» **What you will do**: Looking through the listing that follows, count the lines that contain "testing" and give only that number.

'''

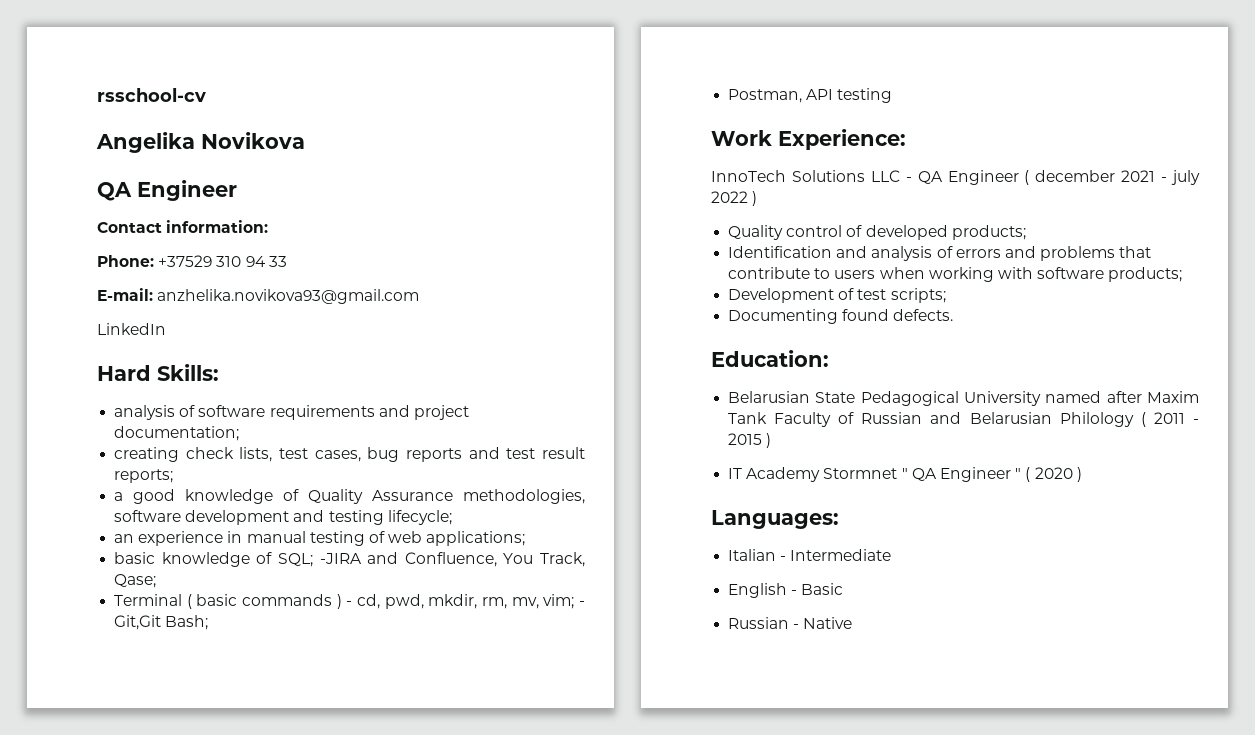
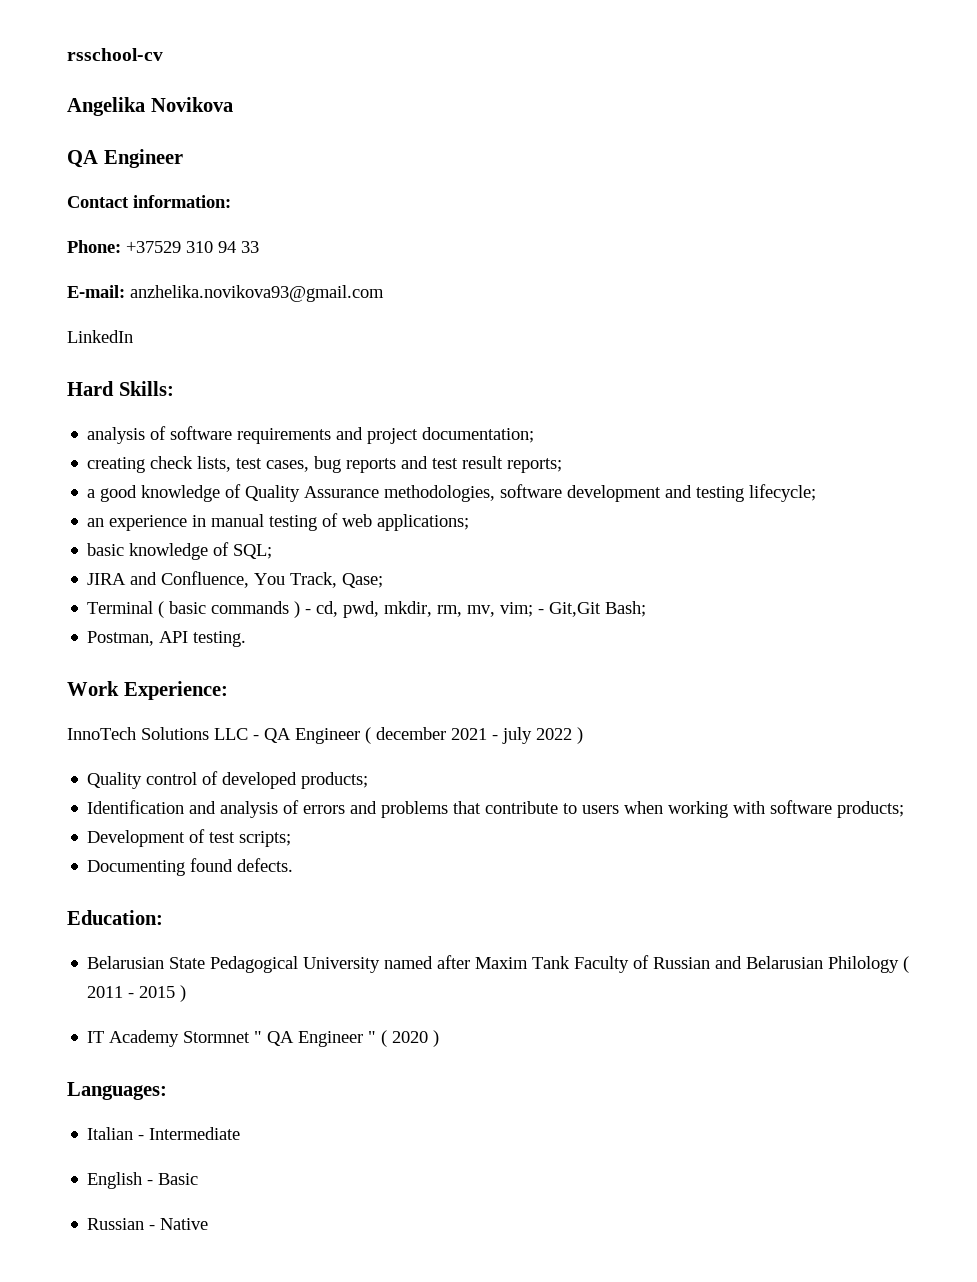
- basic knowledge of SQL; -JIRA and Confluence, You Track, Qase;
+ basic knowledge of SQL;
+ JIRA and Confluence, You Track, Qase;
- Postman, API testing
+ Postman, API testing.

'''

» **Task output**: 2